"Existem
momentos na vida onde a questão de saber se pode pensar diferentemente do que
se pensa, e perceber diferentemente do que se vê, é indispensável para
continuar a olhar ou a refletir." - Michel
Foucault
Uma poesia coreografada sobre a linha tênue entre o que é padronizado
como loucura e normalidade! O Grupo de Dança Primeiro Ato em sua estreia com a
apresentação de Só Um Pouco A.Normal
possibilitou uma breve, singela e educada reflexão sobre o processo
enlouquecer, se é que há um processo. Acredita-se que temos certa dose de
loucura, mas ao contrário do que muitos pensam talvez a sanidade mental seja
apenas uma pequena característica dominante de nosso caráter.

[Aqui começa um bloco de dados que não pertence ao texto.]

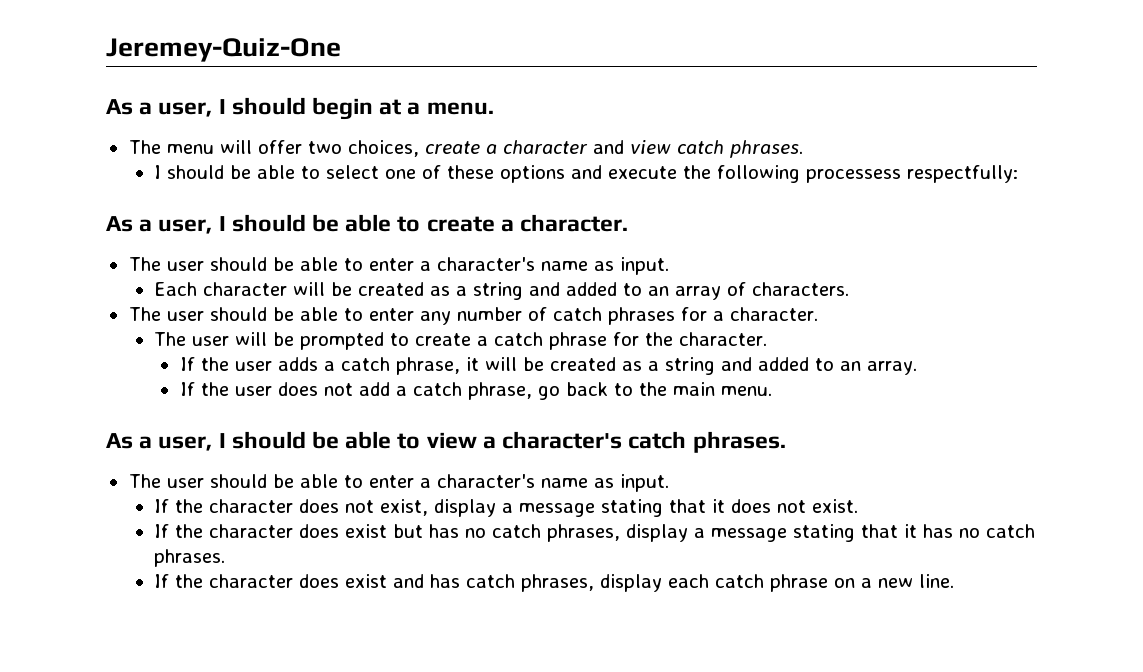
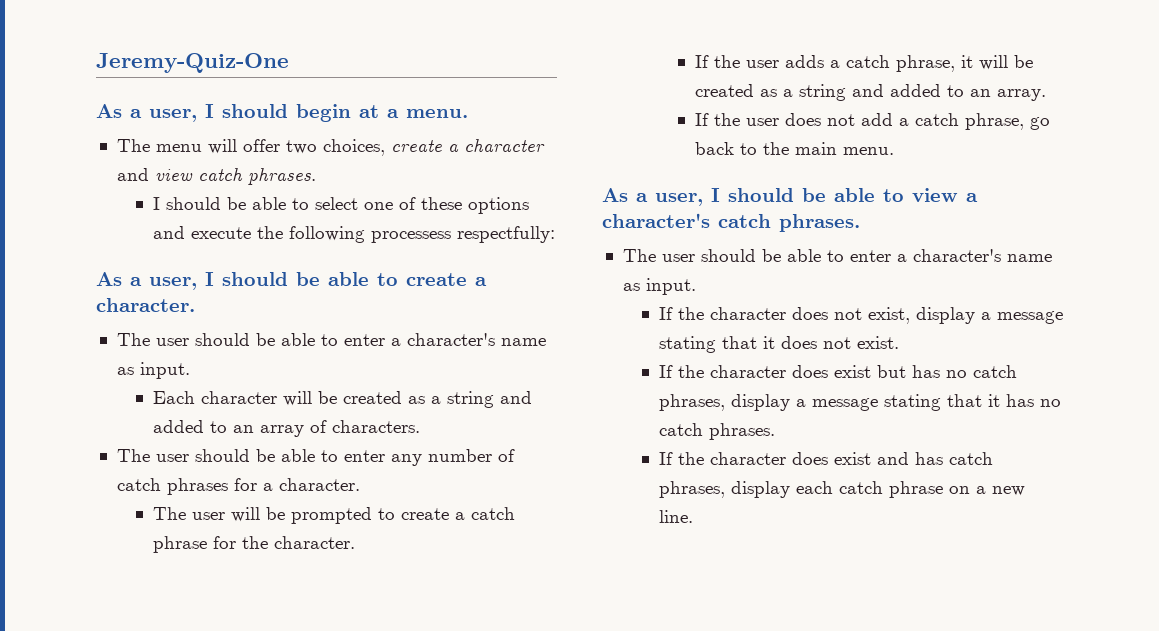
[106,38,341,62] Jeremey-Quiz-One -> [96,53,289,73] Jeremy-Quiz-One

A coreografia e concepção de Wagner Moreira nos faz considerar o que é
continuamente discutido nas literaturas sobre saúde mental: o sistema nos cobra
a sanidade mental com suas regras, leis e condutas, mas nos comprime à
‘anormalidade’ de forma feroz através de suas contradições. Questões peculiares
são colocadas em pauta: Ser ‘normal’ é atender a todo estereótipo imposto pela
sociedade? É estar constantemente preocupado com o complexo ‘tenho que ser’? Ser um diferente
padronizado? O que é loucura? Como diagnosticá-la? Como ter certeza de que os
que na verdade estão gozando de sua plena sanidade mental são os que
consideramos loucos?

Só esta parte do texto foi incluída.